(RECORD EXCERPTS)

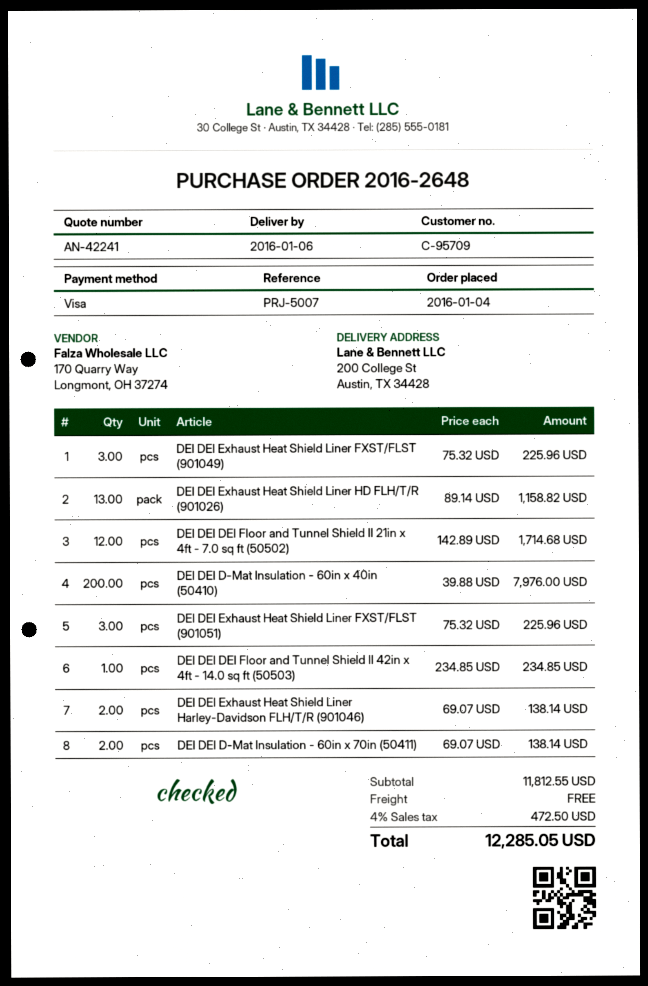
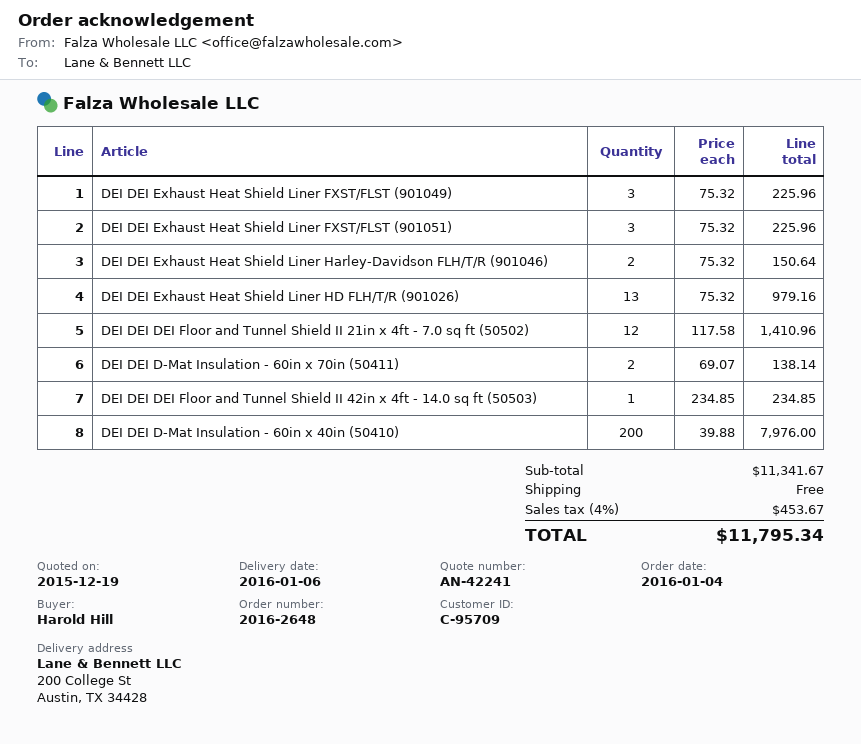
DEI DEI Exhaust Heat Shield Liner HD FLH/T/R (901026): 13 x 89.14 = 1158.82 -> 13 x 75.32 = 979.16
DEI DEI DEI Floor and Tunnel Shield II 21in x 4ft - 7.0 sq ft (50502): 12 x 142.89 = 1714.68 -> 12 x 117.58 = 1410.96
DEI DEI Exhaust Heat Shield Liner Harley-Davidson FLH/T/R (901046): 2 x 69.07 = 138.14 -> 2 x 75.32 = 150.64
subtotal: 11812.55 -> 11341.67
tax: 4% = 472.50 -> 4% = 453.67
total: 12285.05 -> 11795.34

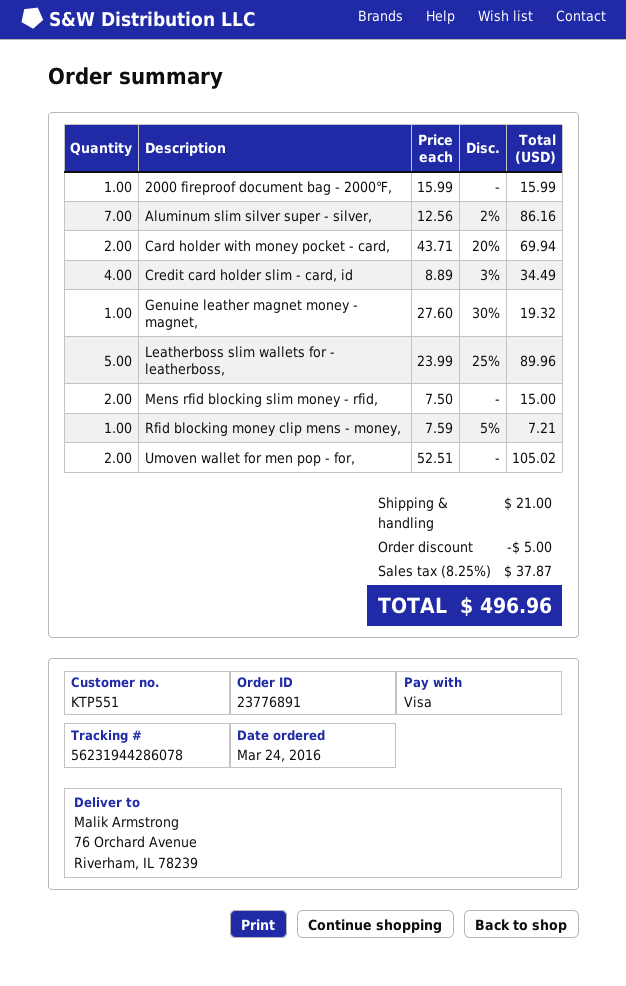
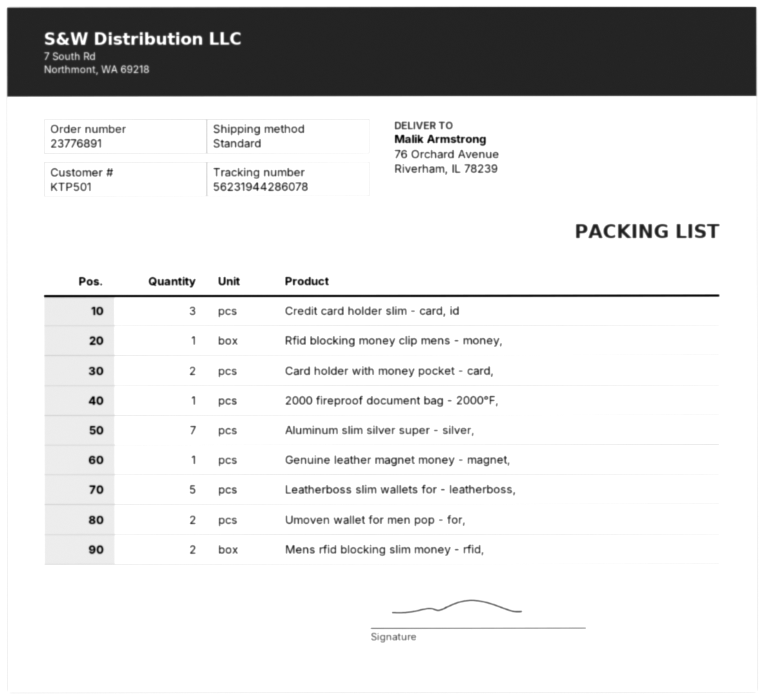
customer number: KTP551 -> KTP501
Credit card holder slim - card, id: 4 -> 3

(End RECORD EXCERPTS)

* _TRY IT_
Extract every line of the data exactly; pictures stay out.

* _ANSWER TO THE EXERCISE_
DEI DEI Exhaust Heat Shield Liner HD FLH/T/R (901026): 13 x 89.14 = 1158.82 -> 13 x 75.32 = 979.16
DEI DEI DEI Floor and Tunnel Shield II 21in x 4ft - 7.0 sq ft (50502): 12 x 142.89 = 1714.68 -> 12 x 117.58 = 1410.96
DEI DEI Exhaust Heat Shield Liner Harley-Davidson FLH/T/R (901046): 2 x 69.07 = 138.14 -> 2 x 75.32 = 150.64
subtotal: 11812.55 -> 11341.67
tax: 4% = 472.50 -> 4% = 453.67
total: 12285.05 -> 11795.34

customer number: KTP551 -> KTP501
Credit card holder slim - card, id: 4 -> 3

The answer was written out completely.